[Opening Provided information section]

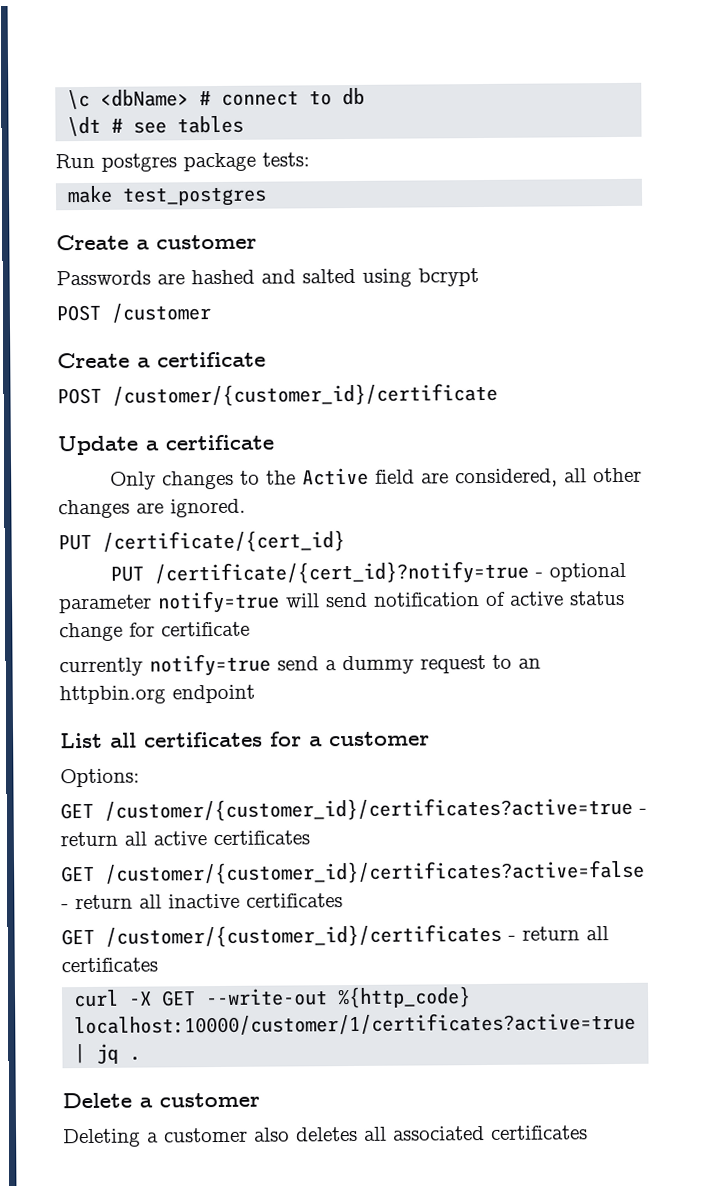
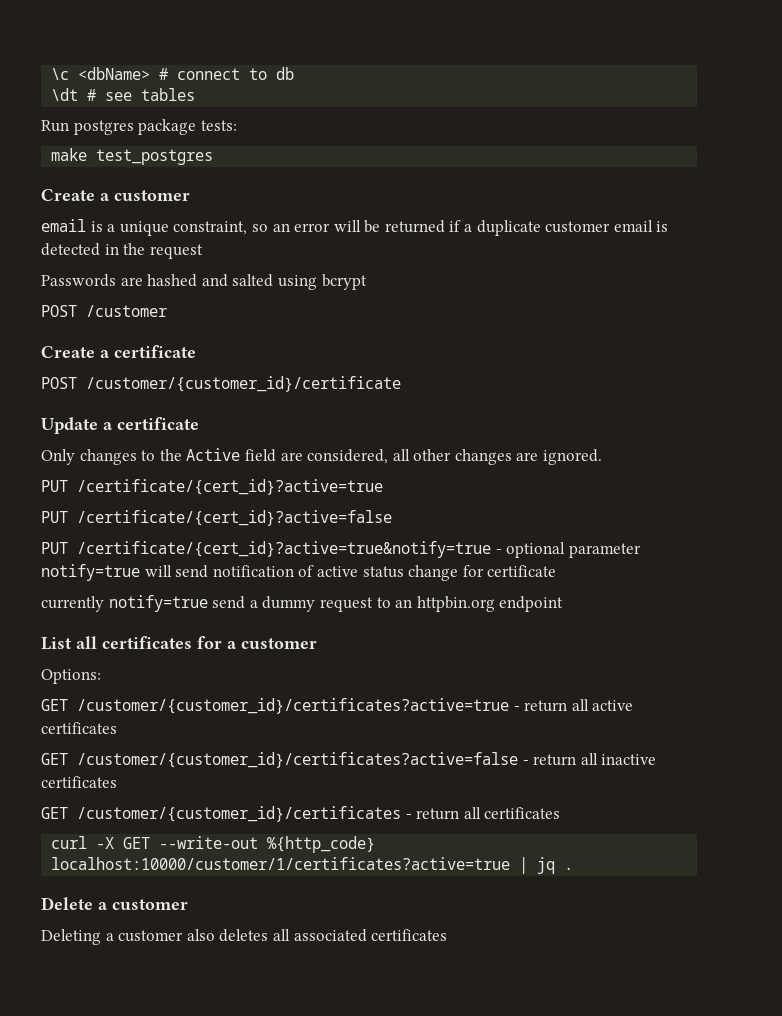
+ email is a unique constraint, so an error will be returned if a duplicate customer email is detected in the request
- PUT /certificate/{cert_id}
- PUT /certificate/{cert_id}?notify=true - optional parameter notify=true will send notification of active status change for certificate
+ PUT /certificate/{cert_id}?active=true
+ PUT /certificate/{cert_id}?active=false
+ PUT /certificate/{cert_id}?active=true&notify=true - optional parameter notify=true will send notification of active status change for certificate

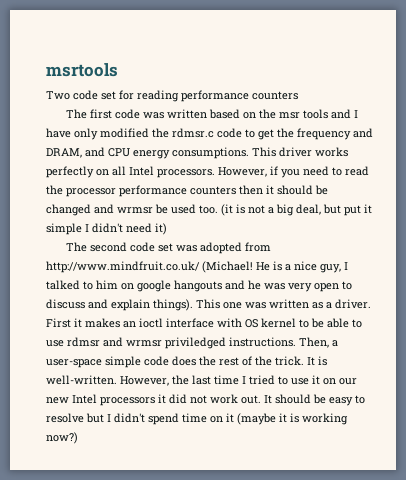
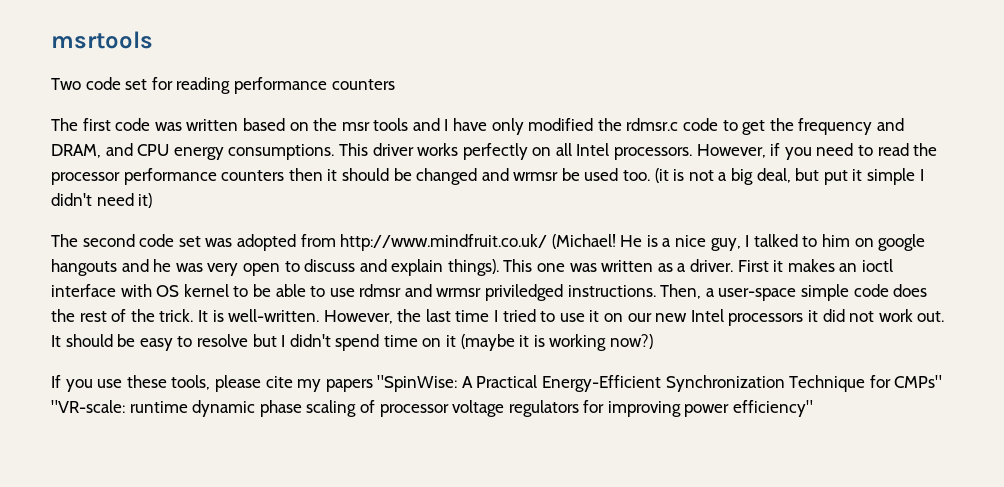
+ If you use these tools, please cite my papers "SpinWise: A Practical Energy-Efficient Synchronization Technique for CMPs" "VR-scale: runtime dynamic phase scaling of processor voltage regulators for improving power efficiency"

[Closing Provided information section]

Work instructions: It would help to have the listing above repeated exactly, with all images removed.

The answer:
+ email is a unique constraint, so an error will be returned if a duplicate customer email is detected in the request
- PUT /certificate/{cert_id}
- PUT /certificate/{cert_id}?notify=true - optional parameter notify=true will send notification of active status change for certificate
+ PUT /certificate/{cert_id}?active=true
+ PUT /certificate/{cert_id}?active=false
+ PUT /certificate/{cert_id}?active=true&notify=true - optional parameter notify=true will send notification of active status change for certificate

+ If you use these tools, please cite my papers "SpinWise: A Practical Energy-Efficient Synchronization Technique for CMPs" "VR-scale: runtime dynamic phase scaling of processor voltage regulators for improving power efficiency"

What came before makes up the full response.